Calling on his Talent, reading earth and air, Simms sniffed out a vague promise of shelter and rode toward it, angling across the wind. “Here we go, Neddio, just a lit-t-t-tle way, Neddio, you’ll be warm, Neddio, out of the wind, out of the storm, Neddio.” He loosened his hold on the reins, letting the horse stretch to a long easy lope.

Around noon, though it might as well have been midnight, the gloom had thickened until it was nearly impenetrable, he saw a scatter of dark shapes that turned into trees and blocky buildings as he got closer. A shoulder-high wall loomed ahead of him. Neddio the horse squealed and shied; when Simms had him steady again, he followed the wall to a gap. There should have been a gate, but he didn’t see any. He turned through the gap and felt a lessening of the wind’s pressure as the wall broke its sweep. He couldn’t see much, so he let the horse find the driveway and move along it toward what had to be the house.

No lights. Nothing.

“Hall000,” he yelled, raising his voice so he could be heard above the wind. “Hey the house! You got a visitor. Mind if I come in?”

Nothing.

“Well, Neddio, seems to me silence is good as a formal invite.” He slid from the saddle, hunted about for the tie-rail; he found it by backing into it and nearly impaling himself on the end. He secured the reins around it in a quick half-hitch and went groping for the door, expecting to find it closed and barred.

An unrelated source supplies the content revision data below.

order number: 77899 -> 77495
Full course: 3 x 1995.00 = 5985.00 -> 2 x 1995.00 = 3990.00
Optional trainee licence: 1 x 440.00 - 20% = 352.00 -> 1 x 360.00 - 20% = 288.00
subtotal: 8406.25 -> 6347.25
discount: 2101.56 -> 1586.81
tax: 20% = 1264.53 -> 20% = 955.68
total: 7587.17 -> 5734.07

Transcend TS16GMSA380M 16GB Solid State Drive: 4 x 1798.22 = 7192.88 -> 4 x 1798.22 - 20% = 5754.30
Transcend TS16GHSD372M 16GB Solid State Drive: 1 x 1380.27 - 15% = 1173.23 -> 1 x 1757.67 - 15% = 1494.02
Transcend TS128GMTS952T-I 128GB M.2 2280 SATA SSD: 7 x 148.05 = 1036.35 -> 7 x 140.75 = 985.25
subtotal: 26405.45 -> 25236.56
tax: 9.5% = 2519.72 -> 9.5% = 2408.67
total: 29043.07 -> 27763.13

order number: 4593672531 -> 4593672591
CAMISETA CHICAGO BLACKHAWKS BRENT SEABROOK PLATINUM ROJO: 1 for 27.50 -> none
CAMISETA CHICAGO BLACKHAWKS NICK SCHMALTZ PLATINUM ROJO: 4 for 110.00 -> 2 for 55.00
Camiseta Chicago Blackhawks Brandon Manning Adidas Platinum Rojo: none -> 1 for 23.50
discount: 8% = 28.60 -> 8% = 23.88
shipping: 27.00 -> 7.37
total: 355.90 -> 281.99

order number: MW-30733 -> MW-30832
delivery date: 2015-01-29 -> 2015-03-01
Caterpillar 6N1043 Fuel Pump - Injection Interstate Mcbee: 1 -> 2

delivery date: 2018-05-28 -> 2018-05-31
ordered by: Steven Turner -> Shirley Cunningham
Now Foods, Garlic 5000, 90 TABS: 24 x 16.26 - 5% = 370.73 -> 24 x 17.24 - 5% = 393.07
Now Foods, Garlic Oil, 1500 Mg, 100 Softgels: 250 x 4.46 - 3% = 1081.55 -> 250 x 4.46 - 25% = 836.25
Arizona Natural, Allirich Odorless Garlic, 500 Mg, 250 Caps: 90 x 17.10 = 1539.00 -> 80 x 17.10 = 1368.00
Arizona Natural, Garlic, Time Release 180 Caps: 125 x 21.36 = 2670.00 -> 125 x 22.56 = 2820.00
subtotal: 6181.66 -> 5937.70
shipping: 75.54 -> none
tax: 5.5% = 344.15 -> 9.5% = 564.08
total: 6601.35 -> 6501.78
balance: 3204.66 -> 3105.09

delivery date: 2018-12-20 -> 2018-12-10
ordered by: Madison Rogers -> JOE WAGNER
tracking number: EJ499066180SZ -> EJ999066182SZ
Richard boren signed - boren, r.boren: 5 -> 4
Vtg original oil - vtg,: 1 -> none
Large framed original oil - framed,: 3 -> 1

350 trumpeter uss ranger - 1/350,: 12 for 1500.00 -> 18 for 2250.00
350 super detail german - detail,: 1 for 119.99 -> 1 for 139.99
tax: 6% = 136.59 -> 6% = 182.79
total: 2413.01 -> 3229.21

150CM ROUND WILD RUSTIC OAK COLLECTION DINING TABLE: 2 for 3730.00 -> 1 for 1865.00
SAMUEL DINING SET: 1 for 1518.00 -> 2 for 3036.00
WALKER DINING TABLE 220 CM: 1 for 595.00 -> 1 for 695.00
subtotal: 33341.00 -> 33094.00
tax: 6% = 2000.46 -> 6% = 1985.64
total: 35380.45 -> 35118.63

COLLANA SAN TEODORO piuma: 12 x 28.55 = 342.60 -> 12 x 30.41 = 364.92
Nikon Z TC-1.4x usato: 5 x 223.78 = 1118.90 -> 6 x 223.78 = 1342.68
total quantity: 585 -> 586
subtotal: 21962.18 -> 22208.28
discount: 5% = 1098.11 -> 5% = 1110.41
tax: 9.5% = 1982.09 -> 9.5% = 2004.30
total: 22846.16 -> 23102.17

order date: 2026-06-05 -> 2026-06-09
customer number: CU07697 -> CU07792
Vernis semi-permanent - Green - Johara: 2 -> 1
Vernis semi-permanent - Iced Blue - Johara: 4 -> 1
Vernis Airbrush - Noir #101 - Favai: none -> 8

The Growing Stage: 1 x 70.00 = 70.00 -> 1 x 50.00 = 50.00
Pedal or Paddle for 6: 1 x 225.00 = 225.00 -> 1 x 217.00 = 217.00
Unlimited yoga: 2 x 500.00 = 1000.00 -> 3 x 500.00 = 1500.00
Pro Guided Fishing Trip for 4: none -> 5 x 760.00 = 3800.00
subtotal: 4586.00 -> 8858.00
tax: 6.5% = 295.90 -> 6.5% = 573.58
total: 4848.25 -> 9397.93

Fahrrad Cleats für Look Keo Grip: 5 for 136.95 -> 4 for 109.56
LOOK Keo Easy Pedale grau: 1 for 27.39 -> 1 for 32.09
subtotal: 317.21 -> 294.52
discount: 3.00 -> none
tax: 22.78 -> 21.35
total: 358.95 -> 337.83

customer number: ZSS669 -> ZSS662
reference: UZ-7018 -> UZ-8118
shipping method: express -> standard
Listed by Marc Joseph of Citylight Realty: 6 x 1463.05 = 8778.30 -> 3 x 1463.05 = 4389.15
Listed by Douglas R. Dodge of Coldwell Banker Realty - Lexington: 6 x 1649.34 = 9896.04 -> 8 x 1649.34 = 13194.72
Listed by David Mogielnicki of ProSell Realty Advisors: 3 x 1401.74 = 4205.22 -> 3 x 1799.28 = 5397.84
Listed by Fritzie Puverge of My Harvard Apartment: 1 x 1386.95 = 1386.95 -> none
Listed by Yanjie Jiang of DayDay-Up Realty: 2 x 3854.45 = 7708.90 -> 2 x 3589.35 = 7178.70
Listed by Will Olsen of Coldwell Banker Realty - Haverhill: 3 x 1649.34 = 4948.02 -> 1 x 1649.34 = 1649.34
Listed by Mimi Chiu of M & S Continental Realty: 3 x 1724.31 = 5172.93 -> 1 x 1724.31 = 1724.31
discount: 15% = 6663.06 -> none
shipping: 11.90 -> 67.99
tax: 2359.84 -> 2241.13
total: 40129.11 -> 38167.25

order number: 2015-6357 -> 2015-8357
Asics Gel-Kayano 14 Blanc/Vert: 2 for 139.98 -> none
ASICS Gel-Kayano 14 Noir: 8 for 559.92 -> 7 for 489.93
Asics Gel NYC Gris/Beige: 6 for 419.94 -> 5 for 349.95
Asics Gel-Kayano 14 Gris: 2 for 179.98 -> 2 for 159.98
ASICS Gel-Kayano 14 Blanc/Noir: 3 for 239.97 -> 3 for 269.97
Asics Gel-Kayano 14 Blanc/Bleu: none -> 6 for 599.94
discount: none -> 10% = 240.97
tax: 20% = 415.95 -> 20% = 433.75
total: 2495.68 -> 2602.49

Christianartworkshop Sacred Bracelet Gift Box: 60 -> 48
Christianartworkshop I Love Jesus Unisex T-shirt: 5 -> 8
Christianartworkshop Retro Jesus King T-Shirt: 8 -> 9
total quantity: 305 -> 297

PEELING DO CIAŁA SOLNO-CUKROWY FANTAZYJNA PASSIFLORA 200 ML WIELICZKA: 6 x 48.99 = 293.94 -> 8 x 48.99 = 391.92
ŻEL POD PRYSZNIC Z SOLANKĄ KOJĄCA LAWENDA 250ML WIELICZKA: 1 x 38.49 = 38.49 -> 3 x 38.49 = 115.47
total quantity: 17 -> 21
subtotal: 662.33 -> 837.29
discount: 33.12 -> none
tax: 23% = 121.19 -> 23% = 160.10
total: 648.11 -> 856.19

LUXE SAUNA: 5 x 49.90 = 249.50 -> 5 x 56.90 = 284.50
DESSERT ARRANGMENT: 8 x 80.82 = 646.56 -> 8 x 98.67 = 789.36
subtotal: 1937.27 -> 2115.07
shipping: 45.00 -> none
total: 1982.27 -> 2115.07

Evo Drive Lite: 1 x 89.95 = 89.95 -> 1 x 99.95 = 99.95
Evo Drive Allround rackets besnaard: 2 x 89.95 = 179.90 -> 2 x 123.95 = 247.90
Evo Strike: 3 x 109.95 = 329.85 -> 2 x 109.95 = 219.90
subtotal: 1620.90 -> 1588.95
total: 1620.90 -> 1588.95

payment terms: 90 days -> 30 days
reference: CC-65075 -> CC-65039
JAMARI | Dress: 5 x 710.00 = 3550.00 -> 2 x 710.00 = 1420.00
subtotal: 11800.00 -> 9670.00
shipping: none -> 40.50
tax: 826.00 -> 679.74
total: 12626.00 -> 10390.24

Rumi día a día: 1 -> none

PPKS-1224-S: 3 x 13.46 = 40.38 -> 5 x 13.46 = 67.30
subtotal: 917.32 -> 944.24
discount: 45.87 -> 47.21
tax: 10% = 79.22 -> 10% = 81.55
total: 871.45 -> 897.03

It was open a crack, but resisted when he pushed against it. He pushed harder. The leather hinges tore across and the door crashed down. He heard some quick scuttlings in the darkness as vermin fled from the noise. Nothing else. The stead was deserted; from the dilapidation he could feel and smell it’d been that way for a long time. He leaned against the wall and listened to the slow, rumbling complaints of the rammed dirt, ancient memories of blood and screaming, present groans about the years and years since the wall had a coat of sealer brushed over it. Even the dirt knew it was decaying. He didn’t listen long, it didn’t matter that much why the folk had left, all that mattered was getting shelter before the storm hit.

He left Neddio at the tie-rail and groped his way around to the barn. It was in much worse shape than the house, two of the walls had melted away, the roof was lying in pieces about stalls and bins also broken and half burnt. Its house for old Neddio, he thought, and I best get as much wood in today as I can. When that blow hits full force, we’re not going anywhere. Wonder if there’s something about I can use as a drag so I won’t have to make so many trips? Mellth’g bod, can’t see a thing. Raaht, Simmo, one step at a time. Fire first, then see what I can locate. He gathered an armload of the wood scraps and felt his way back to the front door.